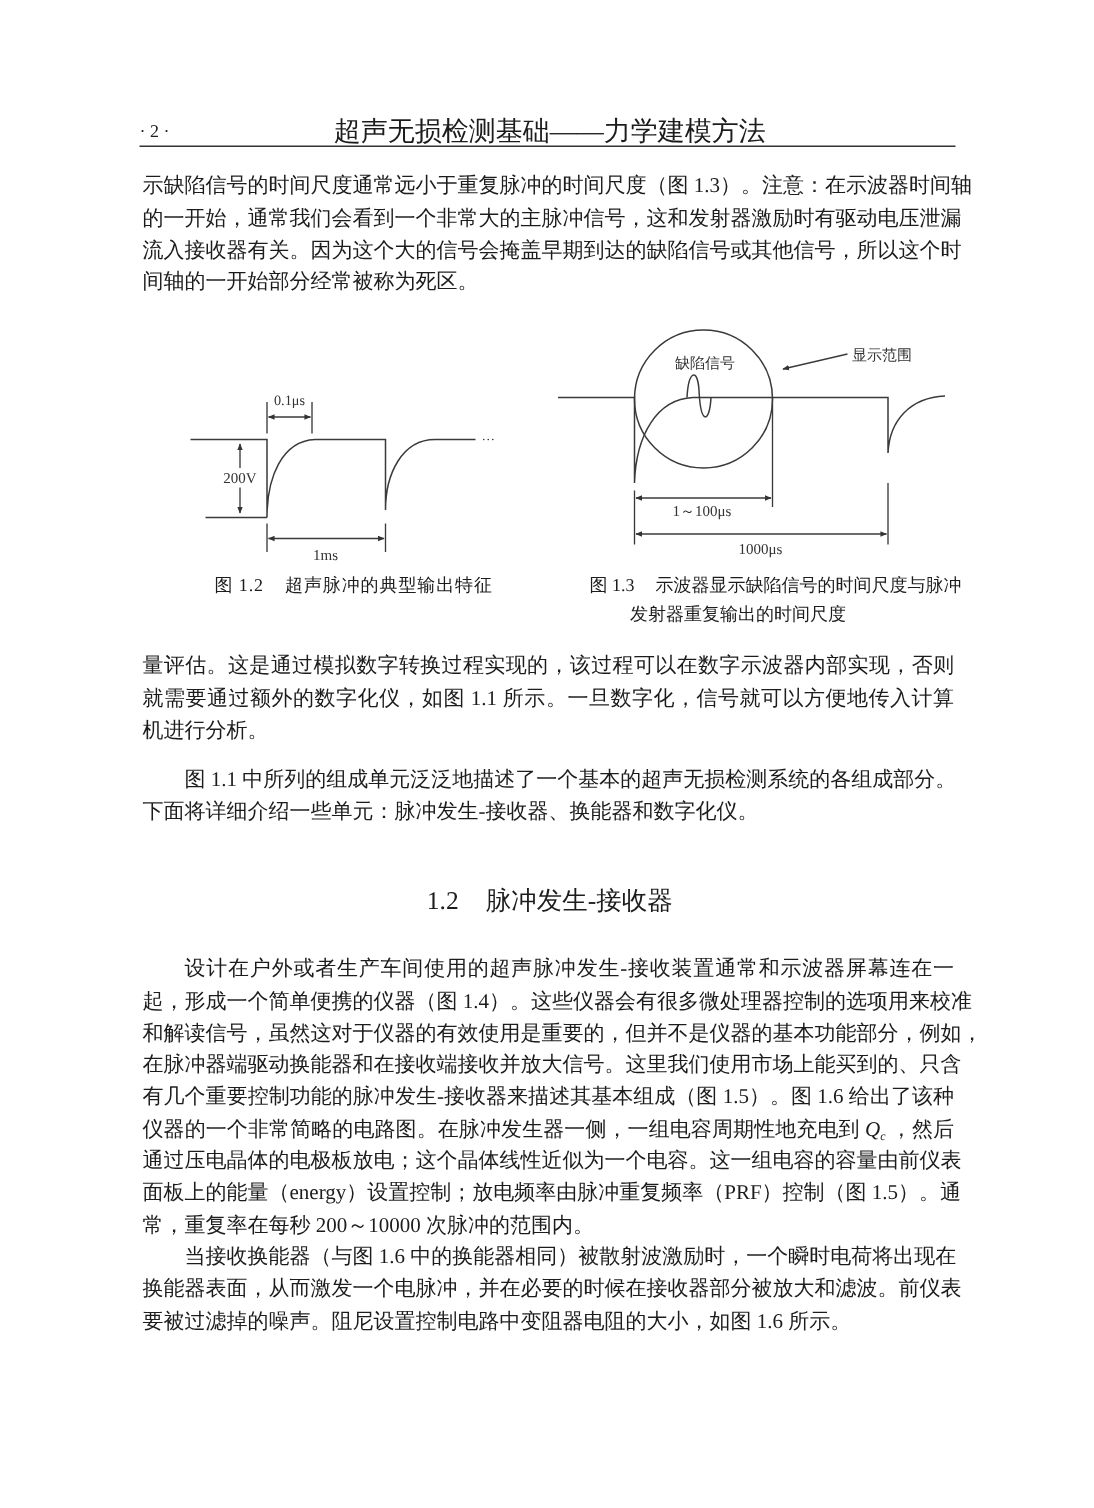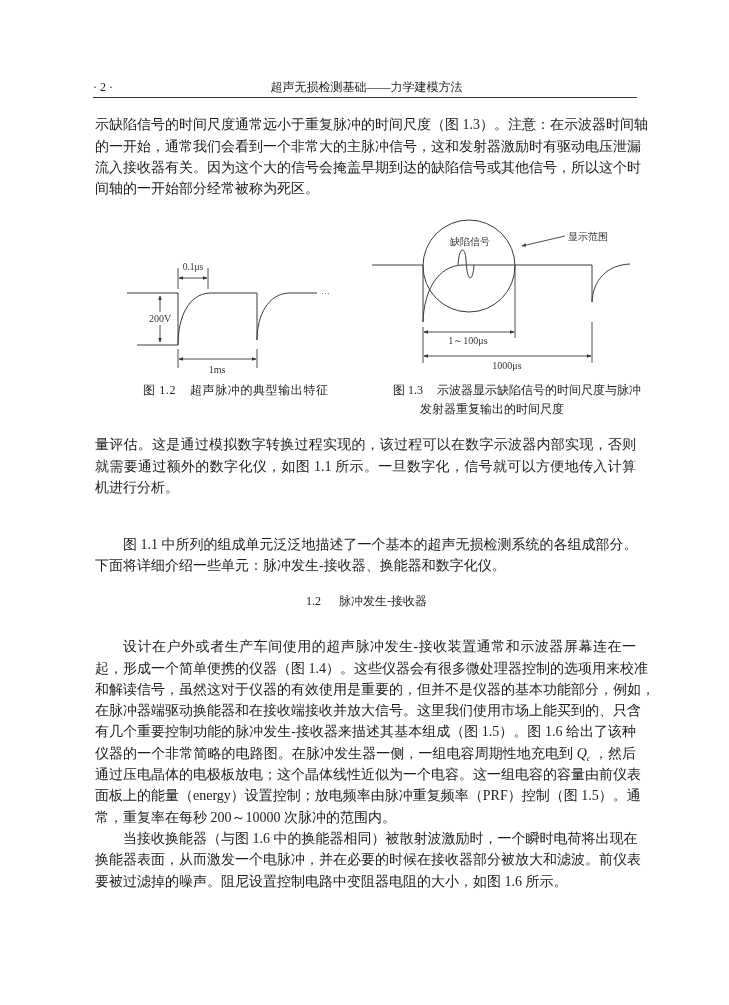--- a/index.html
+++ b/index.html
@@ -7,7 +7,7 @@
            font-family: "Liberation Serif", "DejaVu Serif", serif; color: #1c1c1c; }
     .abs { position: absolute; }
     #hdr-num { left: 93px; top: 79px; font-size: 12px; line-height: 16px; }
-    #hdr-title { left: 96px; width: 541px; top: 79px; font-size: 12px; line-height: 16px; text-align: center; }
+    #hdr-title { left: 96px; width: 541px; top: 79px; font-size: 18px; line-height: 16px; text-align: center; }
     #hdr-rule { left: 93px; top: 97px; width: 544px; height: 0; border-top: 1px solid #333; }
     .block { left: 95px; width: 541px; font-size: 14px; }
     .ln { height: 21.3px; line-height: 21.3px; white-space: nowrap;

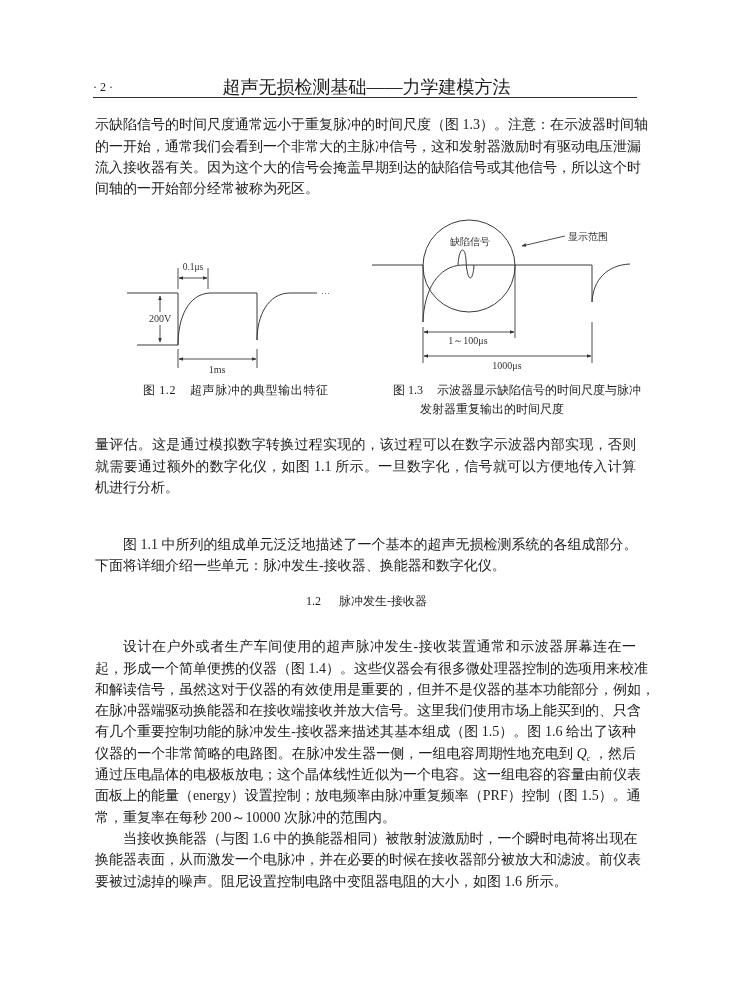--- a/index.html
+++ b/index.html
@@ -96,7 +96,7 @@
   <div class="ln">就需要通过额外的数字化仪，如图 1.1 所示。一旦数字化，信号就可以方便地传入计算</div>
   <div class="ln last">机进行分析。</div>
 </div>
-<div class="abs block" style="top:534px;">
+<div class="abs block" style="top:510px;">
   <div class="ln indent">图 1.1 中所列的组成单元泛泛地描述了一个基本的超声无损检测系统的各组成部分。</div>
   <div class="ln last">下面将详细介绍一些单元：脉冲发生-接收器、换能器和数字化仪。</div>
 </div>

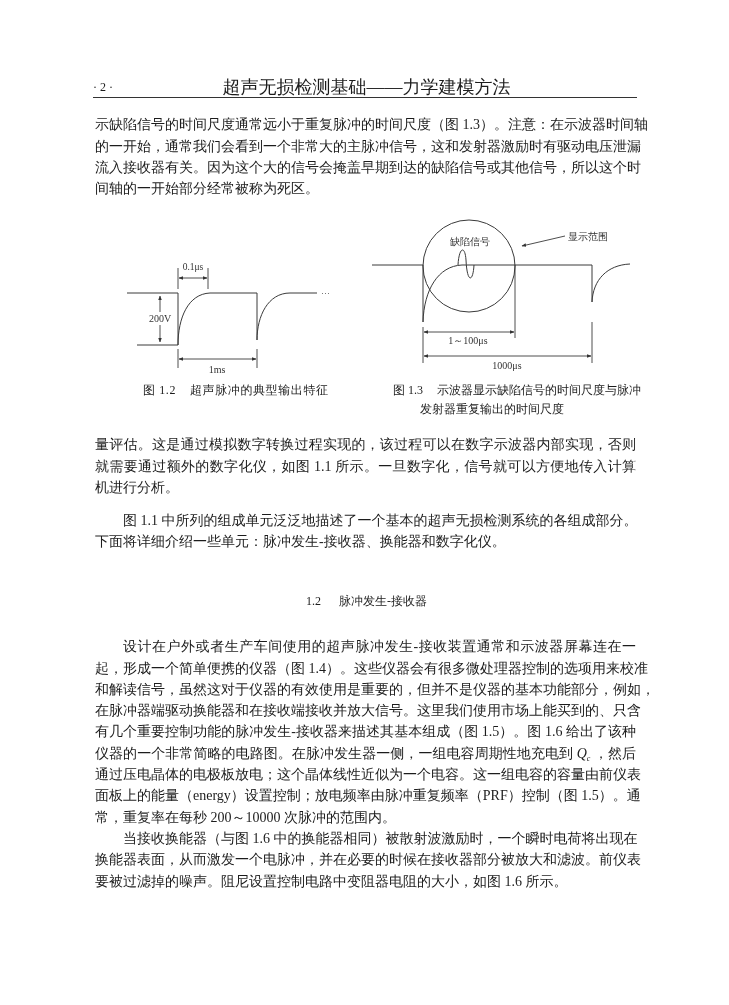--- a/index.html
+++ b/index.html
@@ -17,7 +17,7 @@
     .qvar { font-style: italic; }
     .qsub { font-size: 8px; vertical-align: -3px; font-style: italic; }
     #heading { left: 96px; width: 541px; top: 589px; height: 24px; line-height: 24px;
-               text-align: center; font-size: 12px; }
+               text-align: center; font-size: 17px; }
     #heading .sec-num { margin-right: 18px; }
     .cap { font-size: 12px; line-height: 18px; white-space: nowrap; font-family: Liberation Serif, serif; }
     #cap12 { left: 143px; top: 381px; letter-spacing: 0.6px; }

________________________

REQUIRED ACTION = Exactly the lines from the one with "12px; line-height: 18px;" through the final line of the entries are to be returned, both ends included.

SOLUTION =
     .cap { font-size: 12px; line-height: 18px; white-space: nowrap; font-family: Liberation Serif, serif; }
     #cap12 { left: 143px; top: 381px; letter-spacing: 0.6px; }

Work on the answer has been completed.